Excerpt from the essay “What I Want You to Know: Chatmon’s Visual Love Letter to Black Children” By Tanisha M. Jackson, Ph.D.
Monica Ikegwu is a Baltimore-based figure painter. She presents her ideas of the figure in a way that is not only captivating, but also unconventional in her use of color, texture, and composition. The figures presented in her work are often her siblings and family from whom she draws most of her inspiration as she watches them progress through life. Monica is a graduate student at the New York Academy of Art. She won many art awards during her student years and graduated in May 2020 from Maryland Institute College of Art.
Myrtis Bedolla, Founding Director, Galerie Myrtis
Myrtis Bedolla is the owner and founding director of Galerie Myrtis, an emerging blue-chip gallery and art advisory specializing in twentieth and twenty-first-century American art with a focus on work created by African American artists. Bedolla possesses over 30 years of experience as a curator, gallerist, and art consultant.

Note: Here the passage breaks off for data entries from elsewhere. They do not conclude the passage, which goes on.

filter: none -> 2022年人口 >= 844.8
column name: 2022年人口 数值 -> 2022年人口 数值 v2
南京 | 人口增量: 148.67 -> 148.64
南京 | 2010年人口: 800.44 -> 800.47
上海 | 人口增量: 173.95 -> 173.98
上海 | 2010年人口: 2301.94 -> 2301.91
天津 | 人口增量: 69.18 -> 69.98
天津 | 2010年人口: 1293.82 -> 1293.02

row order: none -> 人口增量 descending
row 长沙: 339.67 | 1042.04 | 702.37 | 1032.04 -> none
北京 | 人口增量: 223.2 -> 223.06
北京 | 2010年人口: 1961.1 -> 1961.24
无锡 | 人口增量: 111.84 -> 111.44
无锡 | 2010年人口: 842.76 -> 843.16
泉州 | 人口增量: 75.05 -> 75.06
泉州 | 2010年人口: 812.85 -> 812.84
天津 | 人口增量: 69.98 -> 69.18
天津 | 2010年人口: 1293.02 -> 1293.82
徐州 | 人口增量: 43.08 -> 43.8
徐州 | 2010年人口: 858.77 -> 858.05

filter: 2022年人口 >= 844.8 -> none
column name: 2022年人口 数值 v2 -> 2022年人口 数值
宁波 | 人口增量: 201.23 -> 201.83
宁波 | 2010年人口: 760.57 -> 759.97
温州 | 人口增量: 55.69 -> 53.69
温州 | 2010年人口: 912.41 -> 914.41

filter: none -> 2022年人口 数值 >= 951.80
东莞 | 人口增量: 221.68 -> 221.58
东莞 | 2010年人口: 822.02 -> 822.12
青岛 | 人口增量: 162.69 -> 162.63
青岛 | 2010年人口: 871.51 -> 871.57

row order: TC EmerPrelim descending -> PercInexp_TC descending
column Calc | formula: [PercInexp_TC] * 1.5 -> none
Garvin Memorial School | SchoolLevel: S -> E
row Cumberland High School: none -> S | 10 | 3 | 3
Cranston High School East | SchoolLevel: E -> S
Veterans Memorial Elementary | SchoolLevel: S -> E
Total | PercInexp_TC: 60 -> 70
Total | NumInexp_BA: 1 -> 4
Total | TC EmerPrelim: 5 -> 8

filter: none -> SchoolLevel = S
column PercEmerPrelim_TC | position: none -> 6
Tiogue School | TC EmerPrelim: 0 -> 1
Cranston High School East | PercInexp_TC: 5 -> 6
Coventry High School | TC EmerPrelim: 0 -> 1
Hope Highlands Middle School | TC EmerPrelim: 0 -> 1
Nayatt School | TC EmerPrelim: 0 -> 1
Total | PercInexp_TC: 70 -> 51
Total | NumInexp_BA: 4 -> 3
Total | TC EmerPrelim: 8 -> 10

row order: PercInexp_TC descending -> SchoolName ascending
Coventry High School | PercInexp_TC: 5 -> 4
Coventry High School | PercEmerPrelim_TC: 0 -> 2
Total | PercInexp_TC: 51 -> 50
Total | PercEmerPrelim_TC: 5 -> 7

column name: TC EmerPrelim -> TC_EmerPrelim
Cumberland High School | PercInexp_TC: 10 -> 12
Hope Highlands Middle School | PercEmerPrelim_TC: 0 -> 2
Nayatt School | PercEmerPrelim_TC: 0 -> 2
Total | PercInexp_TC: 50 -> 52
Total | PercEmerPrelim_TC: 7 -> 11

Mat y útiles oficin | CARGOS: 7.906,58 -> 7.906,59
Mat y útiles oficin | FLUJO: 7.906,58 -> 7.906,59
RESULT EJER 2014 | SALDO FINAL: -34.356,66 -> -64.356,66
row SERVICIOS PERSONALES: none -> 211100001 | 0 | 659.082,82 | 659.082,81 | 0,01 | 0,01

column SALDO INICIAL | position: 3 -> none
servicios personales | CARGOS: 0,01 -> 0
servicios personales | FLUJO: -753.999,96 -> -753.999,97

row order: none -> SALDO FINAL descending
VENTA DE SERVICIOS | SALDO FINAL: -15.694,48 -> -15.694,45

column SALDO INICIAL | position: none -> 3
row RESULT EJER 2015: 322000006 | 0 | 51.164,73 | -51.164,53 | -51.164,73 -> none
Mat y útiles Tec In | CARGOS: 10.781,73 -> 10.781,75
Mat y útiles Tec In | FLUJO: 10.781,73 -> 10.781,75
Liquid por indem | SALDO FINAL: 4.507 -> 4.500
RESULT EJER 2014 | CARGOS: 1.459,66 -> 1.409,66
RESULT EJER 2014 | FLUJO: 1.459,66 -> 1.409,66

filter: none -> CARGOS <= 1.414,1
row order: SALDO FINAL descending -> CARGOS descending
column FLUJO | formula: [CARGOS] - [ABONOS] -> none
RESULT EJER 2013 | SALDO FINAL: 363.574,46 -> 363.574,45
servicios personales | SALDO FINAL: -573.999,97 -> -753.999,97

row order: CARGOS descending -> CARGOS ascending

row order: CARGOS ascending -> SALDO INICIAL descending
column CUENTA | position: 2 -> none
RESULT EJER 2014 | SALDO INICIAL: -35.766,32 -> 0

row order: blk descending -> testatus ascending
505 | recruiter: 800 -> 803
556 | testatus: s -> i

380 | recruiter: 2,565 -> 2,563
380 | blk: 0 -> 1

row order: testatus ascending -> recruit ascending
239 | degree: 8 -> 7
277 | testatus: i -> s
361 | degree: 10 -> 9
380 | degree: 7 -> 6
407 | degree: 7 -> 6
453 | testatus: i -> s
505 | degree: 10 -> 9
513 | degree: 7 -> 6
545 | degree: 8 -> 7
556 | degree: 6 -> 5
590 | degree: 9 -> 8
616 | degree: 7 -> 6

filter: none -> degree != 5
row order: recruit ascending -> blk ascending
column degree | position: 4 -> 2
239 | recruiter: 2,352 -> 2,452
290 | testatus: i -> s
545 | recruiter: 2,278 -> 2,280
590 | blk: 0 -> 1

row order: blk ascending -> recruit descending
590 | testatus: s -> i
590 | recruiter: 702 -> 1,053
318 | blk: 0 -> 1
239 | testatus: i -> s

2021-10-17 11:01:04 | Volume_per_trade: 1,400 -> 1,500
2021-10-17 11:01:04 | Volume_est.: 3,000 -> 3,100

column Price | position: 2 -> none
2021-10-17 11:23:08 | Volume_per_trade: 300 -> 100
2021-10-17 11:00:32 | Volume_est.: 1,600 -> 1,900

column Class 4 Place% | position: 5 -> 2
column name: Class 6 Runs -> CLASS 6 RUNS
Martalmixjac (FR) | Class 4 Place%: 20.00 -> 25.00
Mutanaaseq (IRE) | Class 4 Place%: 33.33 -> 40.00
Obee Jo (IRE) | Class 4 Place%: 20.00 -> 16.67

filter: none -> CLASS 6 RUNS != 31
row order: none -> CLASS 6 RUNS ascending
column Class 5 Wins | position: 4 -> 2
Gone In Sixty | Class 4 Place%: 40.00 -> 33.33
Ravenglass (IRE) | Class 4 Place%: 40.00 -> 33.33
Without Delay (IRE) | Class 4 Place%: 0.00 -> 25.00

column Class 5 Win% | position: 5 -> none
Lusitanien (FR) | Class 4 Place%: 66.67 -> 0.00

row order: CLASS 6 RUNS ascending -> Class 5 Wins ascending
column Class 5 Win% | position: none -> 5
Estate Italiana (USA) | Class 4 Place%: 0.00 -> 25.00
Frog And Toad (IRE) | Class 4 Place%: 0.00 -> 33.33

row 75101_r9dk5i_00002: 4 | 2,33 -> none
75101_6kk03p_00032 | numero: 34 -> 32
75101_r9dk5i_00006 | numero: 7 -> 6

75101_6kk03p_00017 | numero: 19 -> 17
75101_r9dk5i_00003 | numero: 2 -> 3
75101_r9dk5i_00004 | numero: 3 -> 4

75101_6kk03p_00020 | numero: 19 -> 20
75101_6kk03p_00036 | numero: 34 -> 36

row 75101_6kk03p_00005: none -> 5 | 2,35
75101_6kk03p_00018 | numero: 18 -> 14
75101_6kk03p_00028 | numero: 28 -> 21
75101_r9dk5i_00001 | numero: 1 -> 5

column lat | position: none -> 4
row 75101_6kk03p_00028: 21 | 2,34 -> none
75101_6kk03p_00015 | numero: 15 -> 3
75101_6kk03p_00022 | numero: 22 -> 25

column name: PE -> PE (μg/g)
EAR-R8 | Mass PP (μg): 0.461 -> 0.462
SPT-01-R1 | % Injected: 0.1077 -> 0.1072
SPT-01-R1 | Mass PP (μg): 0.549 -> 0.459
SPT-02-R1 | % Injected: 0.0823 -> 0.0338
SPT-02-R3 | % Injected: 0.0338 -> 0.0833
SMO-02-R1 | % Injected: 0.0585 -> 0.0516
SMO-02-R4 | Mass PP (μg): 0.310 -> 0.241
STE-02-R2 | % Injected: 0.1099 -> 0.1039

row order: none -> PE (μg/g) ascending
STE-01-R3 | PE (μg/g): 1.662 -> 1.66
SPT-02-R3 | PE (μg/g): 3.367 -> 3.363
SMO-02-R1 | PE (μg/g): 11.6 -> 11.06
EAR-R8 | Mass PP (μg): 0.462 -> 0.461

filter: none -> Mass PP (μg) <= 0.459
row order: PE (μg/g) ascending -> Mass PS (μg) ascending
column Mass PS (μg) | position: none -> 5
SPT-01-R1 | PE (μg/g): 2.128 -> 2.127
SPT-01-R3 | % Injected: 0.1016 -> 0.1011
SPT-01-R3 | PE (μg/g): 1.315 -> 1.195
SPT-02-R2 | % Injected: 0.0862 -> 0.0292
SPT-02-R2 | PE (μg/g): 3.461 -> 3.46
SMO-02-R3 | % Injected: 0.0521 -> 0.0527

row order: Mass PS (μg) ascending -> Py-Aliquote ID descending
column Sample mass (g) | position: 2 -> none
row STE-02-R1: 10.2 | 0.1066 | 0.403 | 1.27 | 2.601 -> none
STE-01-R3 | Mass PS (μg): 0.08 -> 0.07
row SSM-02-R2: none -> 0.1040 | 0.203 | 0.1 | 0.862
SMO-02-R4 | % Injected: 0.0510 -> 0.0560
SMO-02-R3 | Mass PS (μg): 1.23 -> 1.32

Established in 2006, the mission of the gallery is to utilize the visual arts to raise awareness for artists who deserve recognition for their contributions in artistically portraying our cultural, social, historical, and political landscapes; and to recognize art movements that paved the way for freedom of artistic expression.
Bedolla has recently gained national press in the New York Times article “Black Gallerists Press Forward Despite a Market That Holds Them Back” in June 2020 and authored “Why My Blackness is Not a Threat to your Whiteness” in Cultured Magazine in July 2020. Past coverage also includes being voted Best Gallery by the Baltimore Sun in 2017; “Black Art in the Spotlight,” Baltimore Magazine, September 2018; “Living with Art: Myrtis Bedolla Builds a Home and Gallery in Old Goucher,” BMORE Art, Issue 3; “Women in the Arts,” which honored women at the helm of the Baltimore art scene, Baltimore Style Magazine, October 2013.
Bedolla holds a Bachelor of Science degree in Business Administration from the University of Maryland, University College, received her curatorial training at the Maryland Institute College of Art in Baltimore, Maryland, and earned online certificates in Cultural Theory for Curators and Curatorial Procedures from the Node Center for Curatorial Studies, Berlin, Germany.
Board appointments: Association of Art Museum Curators & AAMC Foundation Trustee; University of Maryland Global Campus, Arts Program Chair; and the Municipal Art Society of Baltimore City Board.
She holds memberships in ArtTable and the Association of African American Museums (AAAM).
About the Joshua Johnson Council (JJC):
Joshua Johnson Council (JJC) Members share a passion for African American and African art. Named after an 18th-century African American portrait painter who lived and worked in Maryland, the JJC is one of the oldest African American museum support groups in the U.S. Its mission is to forge meaningful connections between Baltimore’s African American communities and The Baltimore Museum of Art (BMA) by promoting and highlighting the achievements of African American artists.
JJC Membership offers a wide range of opportunities for active participation within a network of friends and colleagues dedicated to art, education, community, and family. JJC programs and meetings take place on the second Thursday of each month.